Now, thousands upon thousands of innocent people have been severely inconvenienced, frustrated, annoyed, and forced to play a part in this charade to tell the world that we are on guard. I was so close to have been traveling this weekend, but now I might not even return back to my contract job in Connecticut just to avoid having to deal with airport security to fly home for the weekend! It was already bad enough that ticket prices are rising.
And how about those markets today? The talking heads at CNBC were all giving their commentary and analysis on why the markets didn't plummet, and why crude oil fell, bonds are up, etc, etc... I still have my theory that there's a lot of active players in the Market, all trying to out-step each other. Everyone's thinking two or three steps down the road, but it's still all speculation. Crude oil dropped, 'because demand for jet fuel will be reduced as people are too scared to fly,' yet the airlines regained their opening losses. Gold dropped while T-Bonds climbed. The dollar rose as the TV journalists claimed it was 'fear in Europe, security in the US.'
It was an up-day today, but the markets opened down as the pre-bell news had the early risers in fear. I'm starting to hear more talking heads say that we should see some better days in the markets for the next month or two, followed by a squall-line of thunderstorms due to a cold front in late Fall. After that, possibly a Santa Claus Rally preceding the final doom-&-gloom final Bear rally in early '07.

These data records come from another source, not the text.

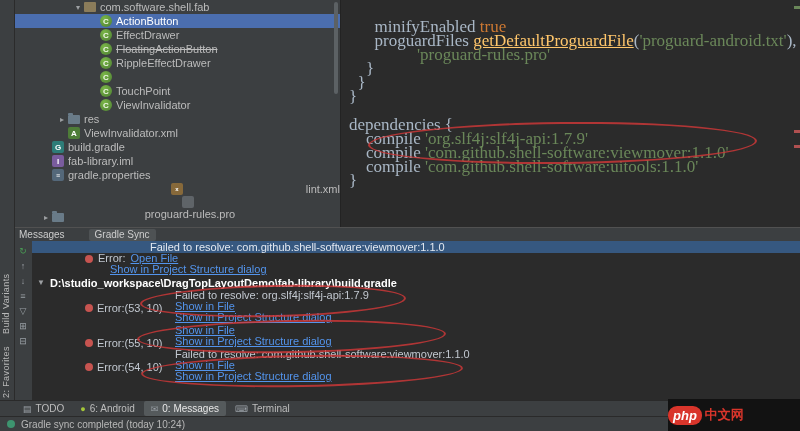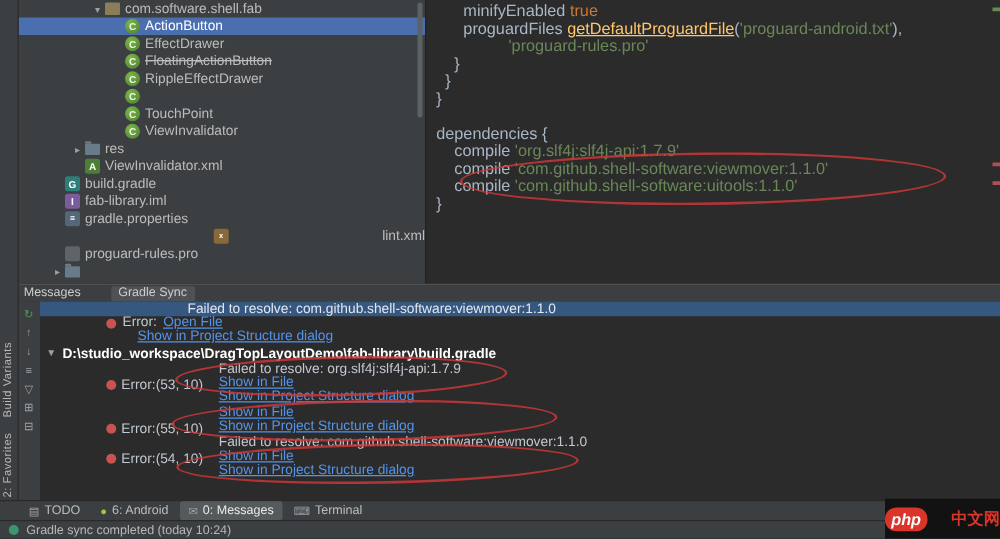--- a/index.html
+++ b/index.html
@@ -26,21 +26,21 @@
   .ic-gradle-file{background:#2e7d78}
   .ic-iml-file{background:#7a5c9e}
   .ic-properties-file{background:#54687a;font-size:7px}
   .ic-xml-file{background:#87693a;font-size:6px}
   .ic-file{background:#5f6468}
   .strike{text-decoration:line-through}
   .tree-scroll{position:absolute;right:2px;top:2px;width:4px;height:92px;background:#5c6164;border-radius:2px;cursor:pointer}
 
   
   .editor{position:absolute;left:340px;top:0;width:460px;height:227px;background:#2b2b2b;border-left:1px solid #232323}
-  .code{position:absolute;left:8px;top:2px;font-family:Liberation Sans, sans-serif;font-size:13px;line-height:14px;white-space:pre}
+  .code{position:absolute;left:8px;top:20px;font-family:Liberation Serif, serif;font-size:17px;line-height:14px;white-space:pre}
   .code-line{height:14px}
   .c-plain{color:#a9b7c6}
   .c-keyword{color:#cc7832}
   .c-string{color:#6a8759}
   .c-method{color:#ffc66b;text-decoration:underline}
   .ed-mark{position:absolute;right:1px;width:6px;height:3px}
   .ed-mark.m1{top:6px;background:#6a8759}
   .ed-mark.m2{top:130px;background:#b05050}
   .ed-mark.m3{top:145px;background:#b05050}
 
@@ -73,21 +73,21 @@
   
   .status-tabs{position:absolute;left:0;top:400px;width:800px;height:16px;background:#3c3f41;border-top:1px solid #2a2a2a;display:flex;align-items:center;gap:2px;padding-left:16px;font-size:10px;color:#bdbdbd;box-sizing:border-box}
   .btab{display:flex;align-items:center;gap:4px;padding:1px 7px;border-radius:2px;height:13px;cursor:pointer}
   .btab.active{background:#555a5c;color:#e8e8e8}
   .btab-icon{font-size:9px;color:#9aa0a6}
   .btab-icon.android{color:#a4c639}
   .status-bar{position:absolute;left:0;top:416px;width:800px;height:15px;background:#3c3f41;border-top:1px solid #2a2a2a;display:flex;align-items:center;gap:6px;padding-left:7px;font-size:10px;color:#b7b7b7;box-sizing:border-box}
   .sync-dot{width:8px;height:8px;border-radius:50%;background:#3d946f;flex:none}
 
   
-  .watermark{position:absolute;right:0;bottom:0;width:92px;height:32px;background:#121212;display:flex;align-items:center;justify-content:space-between;gap:3px;z-index:20}
+  .watermark{position:absolute;right:0;bottom:0;width:132px;height:32px;background:#121212;display:flex;align-items:center;justify-content:flex-start;gap:3px;z-index:20}
   .wm-php{background:#d9352b;color:#fff;font-weight:bold;font-style:italic;font-size:13px;padding:2px 5px;border-radius:9px}
   .wm-cn{color:#d9352b;font-weight:bold;font-size:13px}
 </style>
 </head>
 <body>
 
 <div id="app">
 
   <div class="left-strip">
     <div class="vtab vtab-build">Build Variants</div>
@@ -158,21 +158,21 @@
         <div class="tree-row" style="padding-left: 26px;">
           <span class="tree-arrow"></span>
           <span class="ic ic-properties-file">≡</span>
           <span>gradle.properties</span>
         </div>
         <div class="tree-row" style="padding-left: 26px; justify-content: space-between;">
           <span class="tree-arrow"></span>
           <span class="ic ic-xml-file">x</span>
           <span>lint.xml</span>
         </div>
-        <div class="tree-row" style="padding-left: 26px;">
+        <div class="tree-row" style="padding-left: 26px; flex-direction: column;">
           <span class="tree-arrow"></span>
           <span class="ic ic-file"></span>
           <span>proguard-rules.pro</span>
         </div>
         <div class="tree-row" style="padding-left: 26px;">
           <span class="tree-arrow">▸</span>
           <span class="ic ic-folder"></span>
           <span></span>
         </div>
       </div>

Check out these 10-yr charts of the S&P 500.
The lower graph is the Slow Stochastics. During this past 3-yr rally, the SS has indicated bullish and bearish runs in an almost regular interval, although the degree of change has gradually reduced. This has continued until the most recent bearish run, where the degree of weakness is greater, possibly indicating a weakening state. This also concerns me because the SS is showing that it may be preparing to reverse into a bullish run, the current prices don't support that. Slow Stochastics are a lagging indicator, so the S&P 500 should be heading back north, which it is not.
The momentum indicator shown above also supports that the 3-yr Bull Run lost most of its power after the first year. It's had lackluster support through modest gains for 2 years, but does look due for another temporary runup for the next 4-6 months.
Might be time to cover my shorts... for now.